= Beginning of Section =

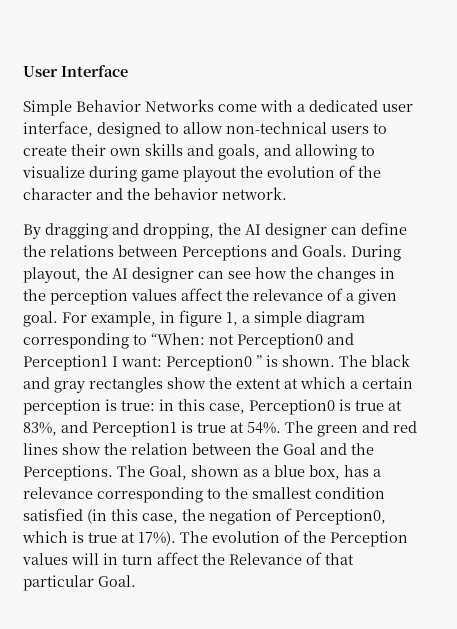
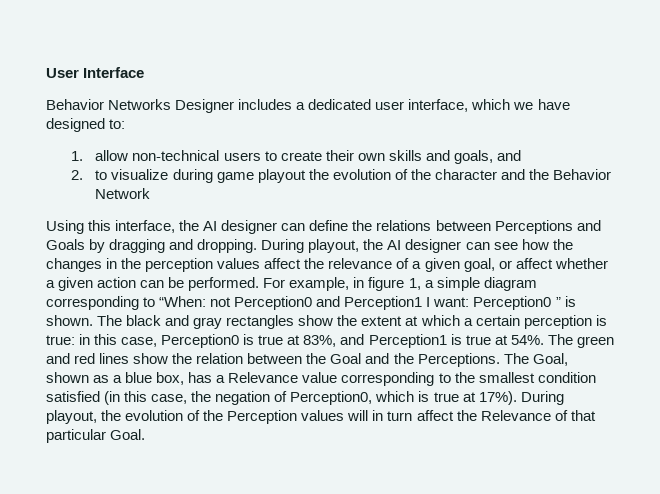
- Simple Behavior Networks come with a dedicated user interface, designed to allow non-technical users to create their own skills and goals, and allowing to visualize during game playout the evolution of the character and the behavior network.
- By dragging and dropping, the AI designer can define the relations between Perceptions and Goals.
+ Behavior Networks Designer includes a dedicated user interface, which we have designed to:
+ 1. allow non-technical users to create their own skills and goals, and
+ 2. to visualize during game playout the evolution of the character and the Behavior Network
+ Using this interface, the AI designer can define the relations between Perceptions and Goals by dragging and dropping.
- During playout, the AI designer can see how the changes in the perception values affect the relevance of a given goal.
+ During playout, the AI designer can see how the changes in the perception values affect the relevance of a given goal, or affect whether a given action can be performed.
- The Goal, shown as a blue box, has a relevance corresponding to the smallest condition satisfied (in this case, the negation of Perception0, which is true at 17%).
+ The Goal, shown as a blue box, has a Relevance value corresponding to the smallest condition satisfied (in this case, the negation of Perception0, which is true at 17%).
- The evolution of the Perception values will in turn affect the Relevance of that particular Goal.
+ During playout, the evolution of the Perception values will in turn affect the Relevance of that particular Goal.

= End of Section =

Whenever a line above includes the string "dedicated", copy it.

- Simple Behavior Networks come with a dedicated user interface, designed to allow non-technical users to create their own skills and goals, and allowing to visualize during game playout the evolution of the character and the behavior network.
+ Behavior Networks Designer includes a dedicated user interface, which we have designed to:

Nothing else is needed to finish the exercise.